There are now 771,000 people living in Leeds and by 2031, there will be almost one million.
Professor of migration and regional development John Stillwell, from the University of Leeds's School of Geography, said the rise in the number of young people is partly down to the expansion of higher education in the city.
He said: "We have an ageing population in the UK, but I suspect the increase in younger people in Leeds is due to the expansion of higher education. Coupled with that, it is not uncommon for people reaching retirement age to move out of the region."
He added: "In general, the UK population has been very stable for a long time. In the last few years, there has been an increase in fertility rates and half of that increase has been put down to ethnic minorities.
"Some of that is due to the lag in ethnic minorities assimilating to the norms of the host society.

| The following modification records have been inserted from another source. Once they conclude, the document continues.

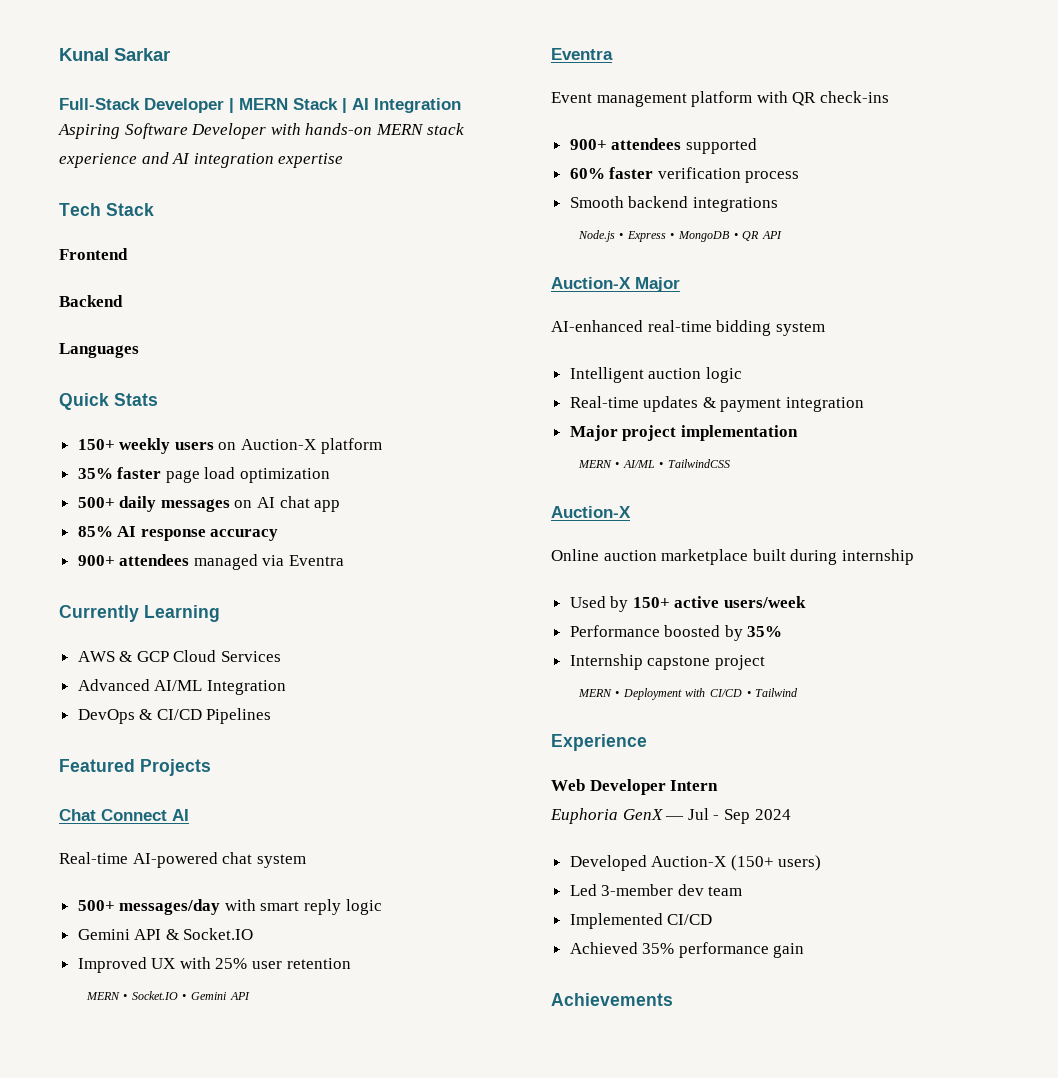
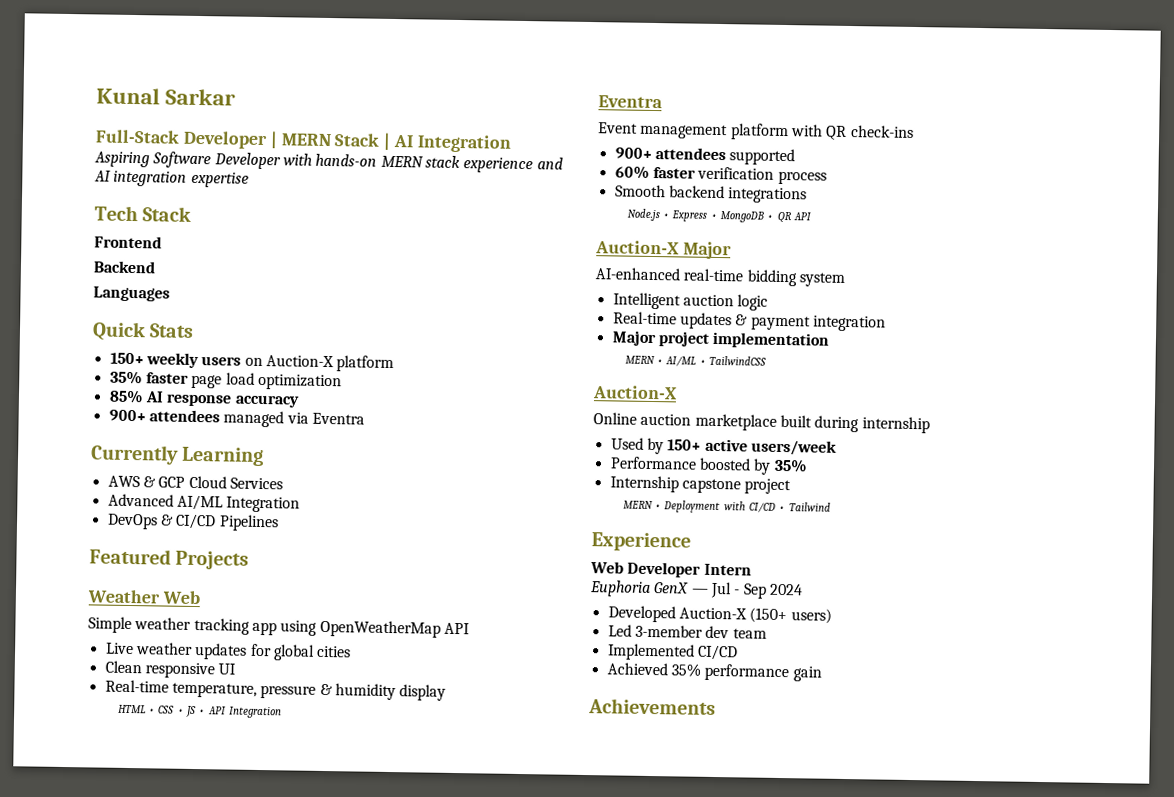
- 500+ daily messages on AI chat app
- Chat Connect AI
- Real-time AI-powered chat system
- 500+ messages/day with smart reply logic
- Gemini API & Socket.IO
- Improved UX with 25% user retention
- MERN • Socket.IO • Gemini API
+ Weather Web
+ Simple weather tracking app using OpenWeatherMap API
+ Live weather updates for global cities
+ Clean responsive UI
+ Real-time temperature, pressure & humidity display
+ HTML • CSS • JS • API Integration

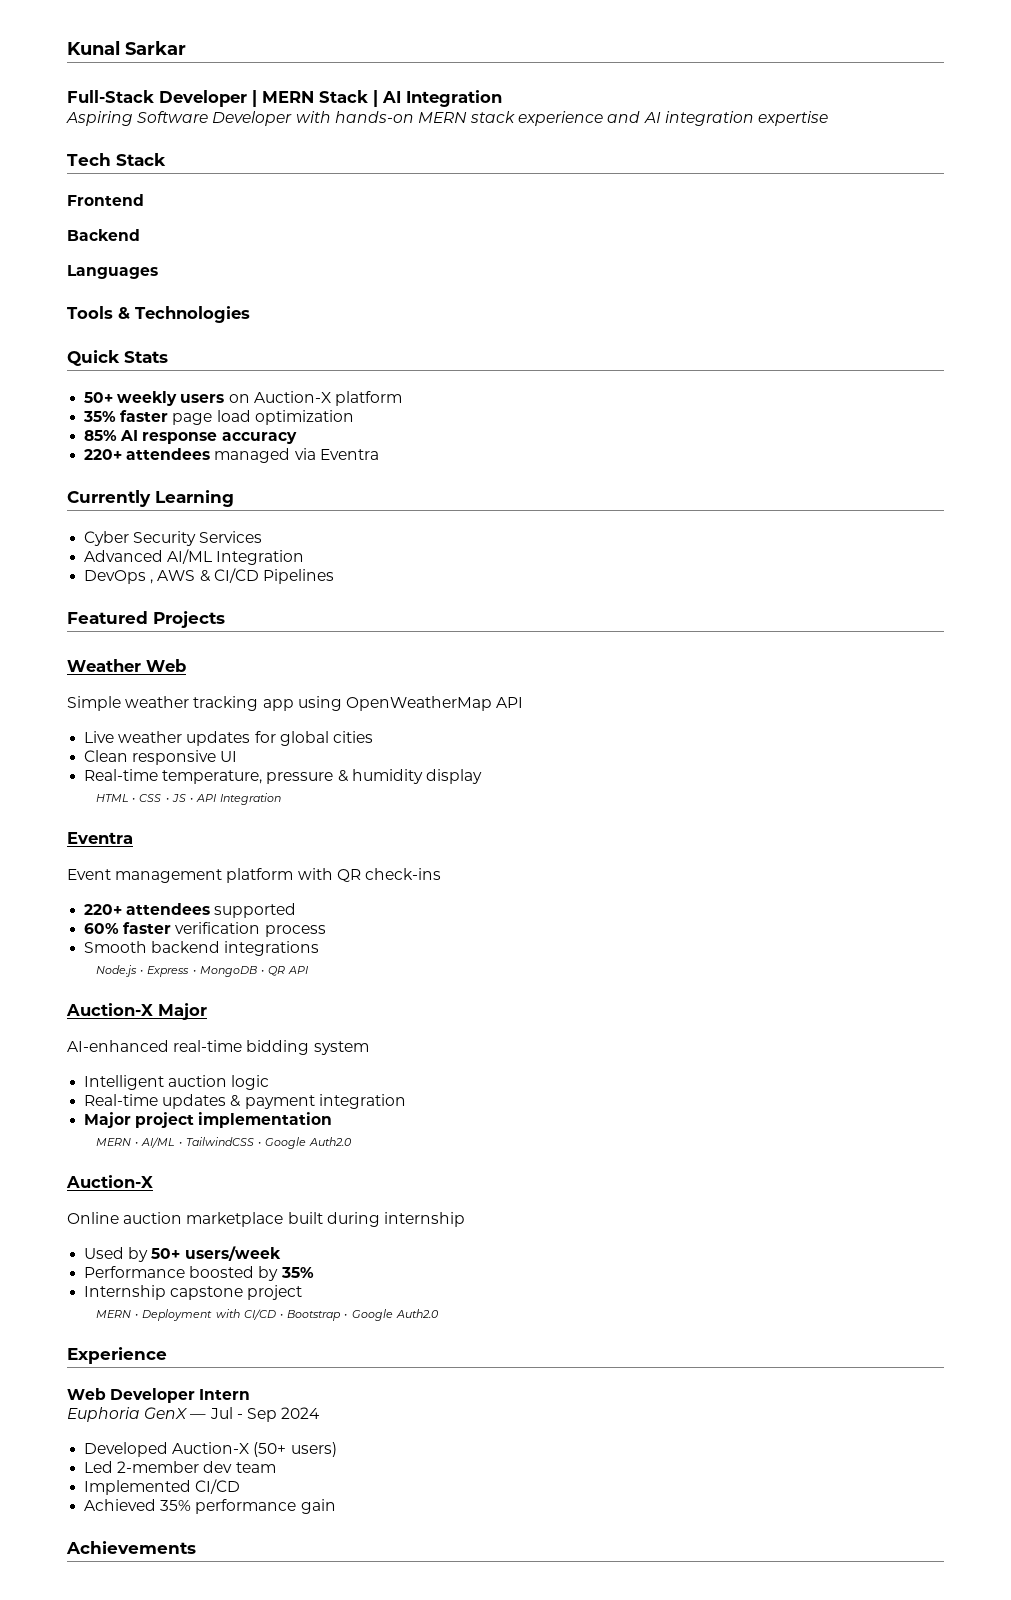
+ Tools & Technologies
- 150+ weekly users on Auction-X platform
+ 50+ weekly users on Auction-X platform
- 900+ attendees managed via Eventra
+ 220+ attendees managed via Eventra
- AWS & GCP Cloud Services
+ Cyber Security Services
- DevOps & CI/CD Pipelines
+ DevOps , AWS & CI/CD Pipelines
- 900+ attendees supported
+ 220+ attendees supported
- MERN • AI/ML • TailwindCSS
+ MERN • AI/ML • TailwindCSS • Google Auth2.0
- Used by 150+ active users/week
+ Used by 50+ users/week
- MERN • Deployment with CI/CD • Tailwind
+ MERN • Deployment with CI/CD • Bootstrap • Google Auth2.0
- Developed Auction-X (150+ users)
+ Developed Auction-X (50+ users)
- Led 3-member dev team
+ Led 2-member dev team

"Many places are now in the mire in terms of having a lack of school places, because for years we had a falling population and schools were closed and now we are seeing fertility levels rising, there just aren't
enough places to go round."
But he added a note of caution: "We think the population for Leeds is over-estimated by something like 20,000. This is due to the way the data is collected."
The problem was acknowledged by the House of Lords Select Committee on Economic Affairs in December 2006, when the Governor of the Bank of England, Mervyn King, said in evidence: "We do not have the ability to measure accurately at present the size of the population."

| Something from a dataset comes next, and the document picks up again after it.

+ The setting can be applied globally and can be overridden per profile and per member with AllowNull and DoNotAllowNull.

The problem, in short, is not counting births and deaths but the movement of people from place to place, particularly those coming into the city from abroad.
Prof Stillwell said: "We know a lot about internal migration, we do not know as much about international migration. When people enter the country, they are given a National Insurance number but those are not taken back if they leave."
However, as with most things, populations estimates are tinged with politics.
"You won't find Leeds City Council quibbling about an over-estimate of 20,000 in the population, because that means they get more money from the Government."